In 2018 Arunogiri et al. ( 105 ) published the first comprehensive review on 20 studies conducted in 13 populations to examine correlates of psychosis among people who use amphetamine and methamphetamine (MA). They found evidence that greater odds of psychotic symptoms were associated with more frequent MA use, the quantity of MA used, greater severity of MA addiction, and polydrug use. These results were later confirmed by other Authors, and MIP was associated with: earlier onset of drug use ( 27 , 106 – 108 ), longer duration of MA use ( 26 ), higher MA use dose ( 26 , 27 ), greater severity of MA addiction ( 27 , 107 , 108 ), polydrug use ( 26 ) nature of MA use (crystal methamphetamine vs. other forms of methamphetamine) ( 109 ) and comorbid depression or anxiety symptoms ( 26 , 27 , 108 ). Examining the prospective relationship between the duration of MA use and psychotic symptoms, it was found that the risk of experiencing psychotic symptoms was higher during periods of MA use compared with no use and, as the duration of MA exposure increased, the odds of experiencing psychotic symptoms also increased, with a clear dose-response effect of continued MA use on the risk of psychotic symptoms ( 110 ). Nie et al. ( 106 ), conversely, reported a negative association between the development of psychotic symptoms and higher dose of MA use, suggesting protection through tolerance, while Lamyai et al. ( 107 ) stated that the amount of MA use measured by hair analysis was not related to the experience of MA psychosis.
The onset of psychotic symptoms in a patient treated with an amphetamine drug, benzedrine, was reported for the first time in 1938 ( 111 ).
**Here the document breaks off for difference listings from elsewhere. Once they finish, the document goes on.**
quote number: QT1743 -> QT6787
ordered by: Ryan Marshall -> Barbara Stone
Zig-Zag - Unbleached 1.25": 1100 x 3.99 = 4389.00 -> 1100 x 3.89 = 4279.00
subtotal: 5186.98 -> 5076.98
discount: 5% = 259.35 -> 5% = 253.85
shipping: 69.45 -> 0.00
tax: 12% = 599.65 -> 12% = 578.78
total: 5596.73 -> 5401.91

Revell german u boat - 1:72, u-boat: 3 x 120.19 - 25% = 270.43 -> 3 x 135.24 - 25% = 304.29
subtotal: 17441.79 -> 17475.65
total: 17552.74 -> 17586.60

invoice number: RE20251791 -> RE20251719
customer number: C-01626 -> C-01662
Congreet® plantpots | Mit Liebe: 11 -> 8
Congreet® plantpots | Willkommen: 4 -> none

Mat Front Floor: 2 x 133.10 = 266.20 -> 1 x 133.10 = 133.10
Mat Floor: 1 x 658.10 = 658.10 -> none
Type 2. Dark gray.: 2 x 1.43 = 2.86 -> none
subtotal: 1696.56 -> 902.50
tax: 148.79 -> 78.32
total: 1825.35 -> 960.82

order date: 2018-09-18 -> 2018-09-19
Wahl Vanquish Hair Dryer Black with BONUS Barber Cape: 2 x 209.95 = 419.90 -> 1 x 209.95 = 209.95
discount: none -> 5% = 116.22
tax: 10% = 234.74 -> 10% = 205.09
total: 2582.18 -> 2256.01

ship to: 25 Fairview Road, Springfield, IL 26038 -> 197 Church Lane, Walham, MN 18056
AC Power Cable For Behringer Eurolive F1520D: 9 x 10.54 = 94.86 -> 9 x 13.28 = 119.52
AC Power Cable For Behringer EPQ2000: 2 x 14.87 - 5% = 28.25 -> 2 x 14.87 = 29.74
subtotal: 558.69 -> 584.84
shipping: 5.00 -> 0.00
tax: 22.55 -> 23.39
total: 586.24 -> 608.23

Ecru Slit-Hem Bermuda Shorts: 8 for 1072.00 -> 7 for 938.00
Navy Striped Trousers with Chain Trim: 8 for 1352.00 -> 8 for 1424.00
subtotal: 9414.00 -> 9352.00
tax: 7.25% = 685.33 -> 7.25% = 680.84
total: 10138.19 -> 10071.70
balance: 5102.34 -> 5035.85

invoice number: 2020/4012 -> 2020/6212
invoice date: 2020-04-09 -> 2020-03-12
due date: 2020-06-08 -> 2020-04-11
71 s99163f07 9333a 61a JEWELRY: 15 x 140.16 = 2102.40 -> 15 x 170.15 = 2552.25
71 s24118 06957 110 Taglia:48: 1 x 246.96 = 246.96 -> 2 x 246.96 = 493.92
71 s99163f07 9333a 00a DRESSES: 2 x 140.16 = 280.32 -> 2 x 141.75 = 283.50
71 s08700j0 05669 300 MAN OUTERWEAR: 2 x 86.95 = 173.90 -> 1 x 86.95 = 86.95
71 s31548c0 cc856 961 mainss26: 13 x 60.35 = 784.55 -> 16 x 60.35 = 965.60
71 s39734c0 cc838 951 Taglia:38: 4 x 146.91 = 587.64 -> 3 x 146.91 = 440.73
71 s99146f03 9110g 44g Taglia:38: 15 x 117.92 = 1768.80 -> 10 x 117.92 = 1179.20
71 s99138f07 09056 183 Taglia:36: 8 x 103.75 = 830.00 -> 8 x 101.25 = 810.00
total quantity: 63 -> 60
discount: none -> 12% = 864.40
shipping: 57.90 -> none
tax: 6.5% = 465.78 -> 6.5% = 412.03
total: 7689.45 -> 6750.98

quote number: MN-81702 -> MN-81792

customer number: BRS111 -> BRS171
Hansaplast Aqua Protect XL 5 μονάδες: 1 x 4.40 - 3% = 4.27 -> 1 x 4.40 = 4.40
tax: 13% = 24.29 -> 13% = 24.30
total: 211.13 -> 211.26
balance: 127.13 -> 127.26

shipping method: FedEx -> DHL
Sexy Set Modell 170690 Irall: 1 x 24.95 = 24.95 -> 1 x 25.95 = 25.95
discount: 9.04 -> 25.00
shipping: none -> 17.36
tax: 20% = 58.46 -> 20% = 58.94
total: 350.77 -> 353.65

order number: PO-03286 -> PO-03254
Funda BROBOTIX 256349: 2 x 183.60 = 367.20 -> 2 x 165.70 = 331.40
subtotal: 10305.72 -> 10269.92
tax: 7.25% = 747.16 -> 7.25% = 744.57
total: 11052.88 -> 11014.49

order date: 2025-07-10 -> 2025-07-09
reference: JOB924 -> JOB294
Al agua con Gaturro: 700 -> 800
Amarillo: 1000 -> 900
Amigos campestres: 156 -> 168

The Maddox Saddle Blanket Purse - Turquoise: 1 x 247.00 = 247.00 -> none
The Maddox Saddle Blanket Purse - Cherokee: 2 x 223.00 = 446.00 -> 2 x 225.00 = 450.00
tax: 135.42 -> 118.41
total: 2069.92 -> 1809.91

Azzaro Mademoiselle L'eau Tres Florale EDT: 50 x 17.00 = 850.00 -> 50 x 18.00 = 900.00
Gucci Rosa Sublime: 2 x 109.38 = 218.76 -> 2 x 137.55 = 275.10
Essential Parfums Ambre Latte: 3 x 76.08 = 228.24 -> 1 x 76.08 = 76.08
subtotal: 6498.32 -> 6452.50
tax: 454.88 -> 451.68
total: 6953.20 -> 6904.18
In 1958, Connell ( 112 ) described 42 cases of amphetamine psychosis seen at the Maudsley Hospital in London. In the late Seventies, observing that an acute administration of amphetamines produced an accurate phenocopy of schizophrenia, several authors theorized that amphetamine-induced psychosis could be used as a model of schizophrenia ( 113 ) and that its continuous use could itself cause its development ( 114 ). Later, some authors suggested that once the use of amphetamine had induced symptoms, recurrences could be caused not only by its reuse but also by non-specific psychological stressors without any further use, suggesting an evolution of a lasting vulnerability state in the brain during chronic amphetamines abuse ( 115 , 116 ).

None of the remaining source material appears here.